#### Instructions to follow:
Can the lines below, from the one that holds "ENE, '12: 116 -> 60" to the very end, be echoed exactly, with both ends included and no pictures?

#### Records for the exercise:
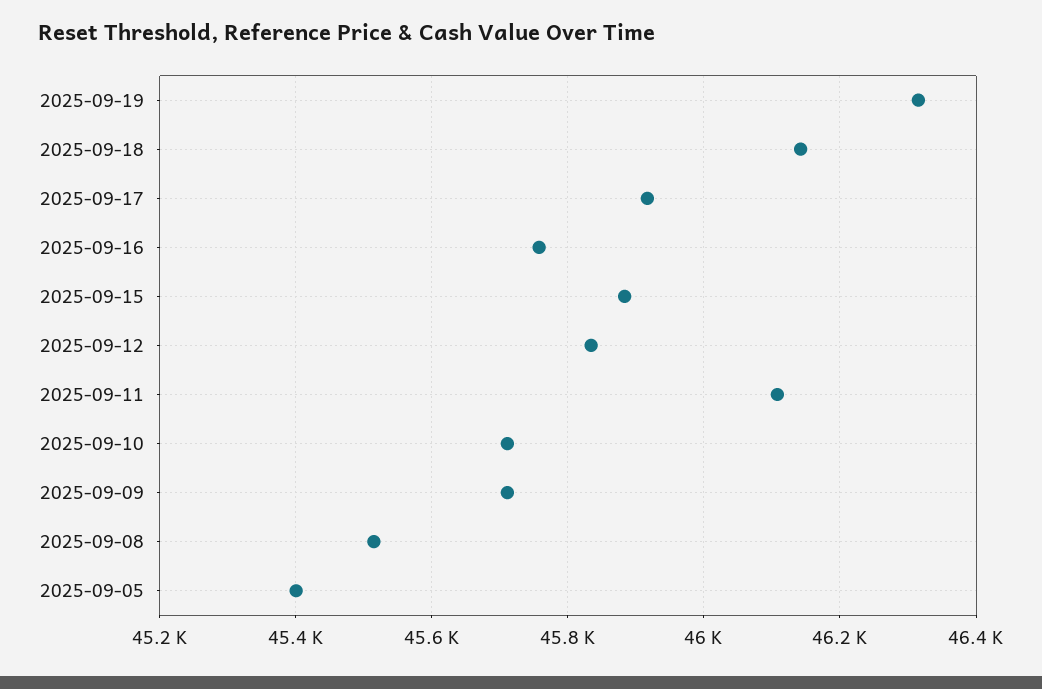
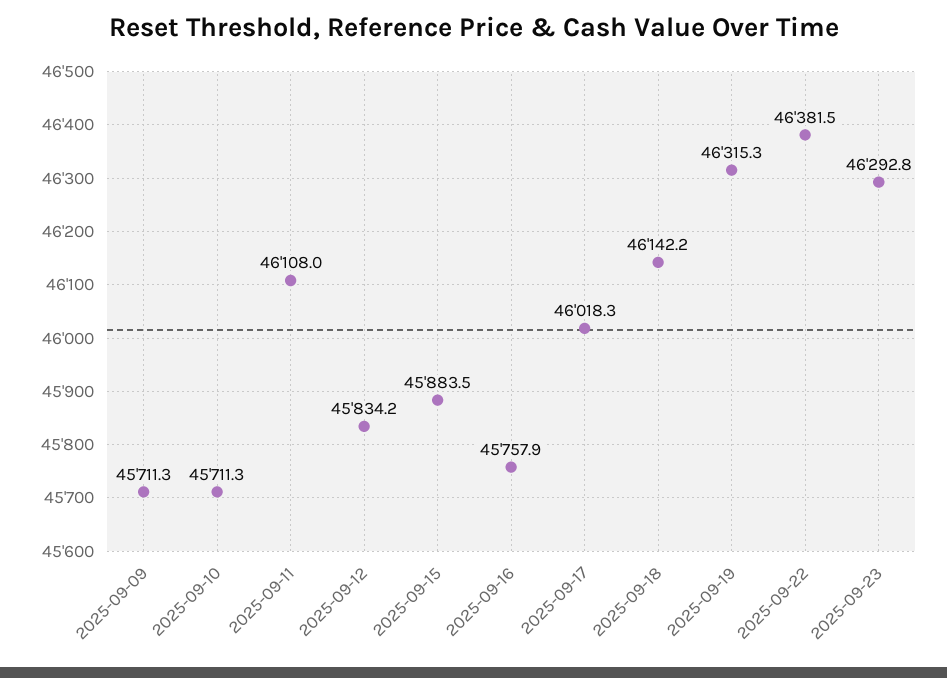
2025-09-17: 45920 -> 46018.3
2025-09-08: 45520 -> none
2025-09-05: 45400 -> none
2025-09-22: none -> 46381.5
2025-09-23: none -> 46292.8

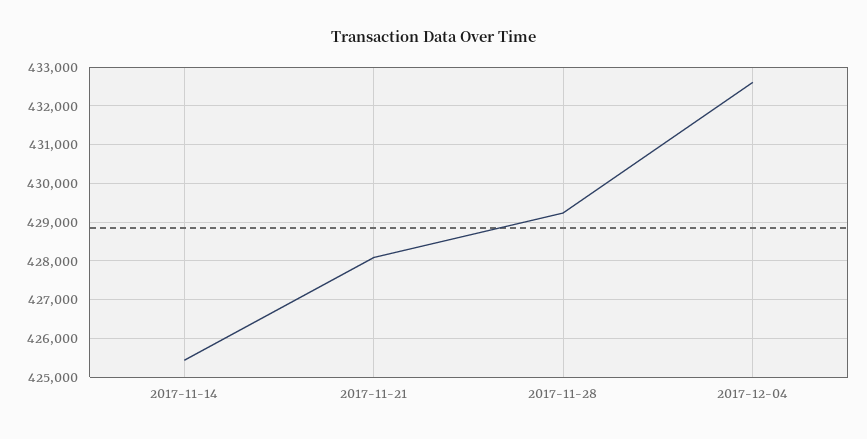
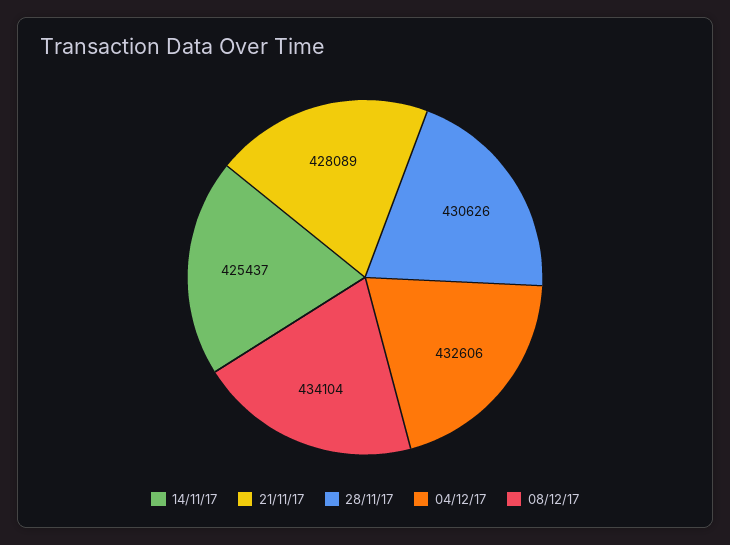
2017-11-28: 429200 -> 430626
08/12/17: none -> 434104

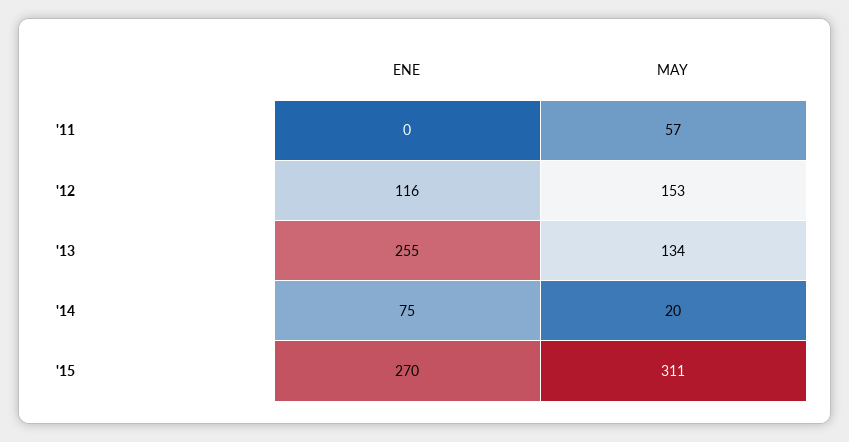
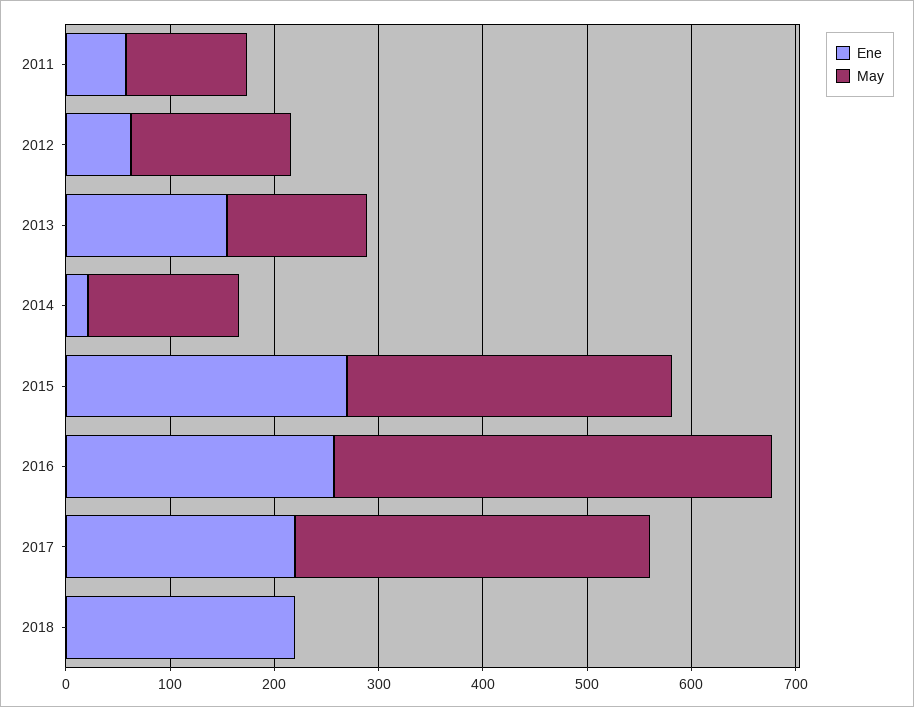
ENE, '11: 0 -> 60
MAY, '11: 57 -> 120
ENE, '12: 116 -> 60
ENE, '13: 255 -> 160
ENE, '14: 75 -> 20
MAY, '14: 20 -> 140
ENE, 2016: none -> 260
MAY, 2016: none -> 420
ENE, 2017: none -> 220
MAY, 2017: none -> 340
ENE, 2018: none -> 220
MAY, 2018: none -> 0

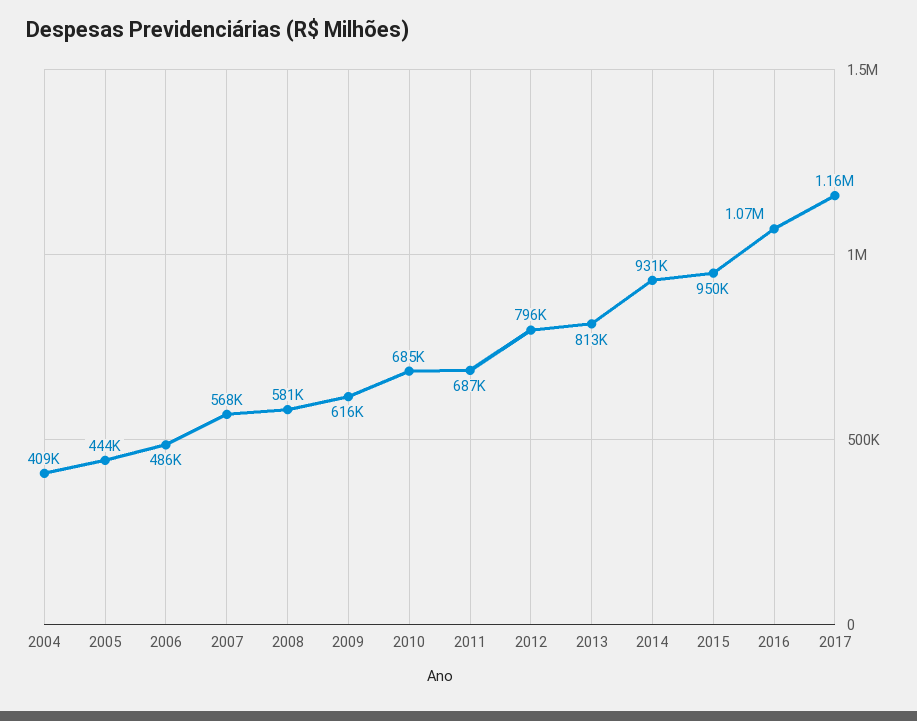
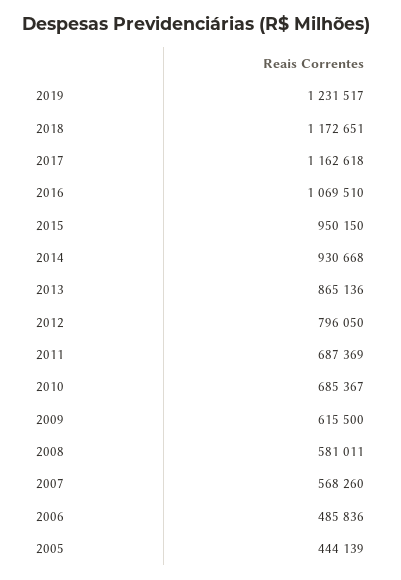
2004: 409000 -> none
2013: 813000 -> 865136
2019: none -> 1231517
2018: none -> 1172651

#### Task result:
ENE, '12: 116 -> 60
ENE, '13: 255 -> 160
ENE, '14: 75 -> 20
MAY, '14: 20 -> 140
ENE, 2016: none -> 260
MAY, 2016: none -> 420
ENE, 2017: none -> 220
MAY, 2017: none -> 340
ENE, 2018: none -> 220
MAY, 2018: none -> 0

2004: 409000 -> none
2013: 813000 -> 865136
2019: none -> 1231517
2018: none -> 1172651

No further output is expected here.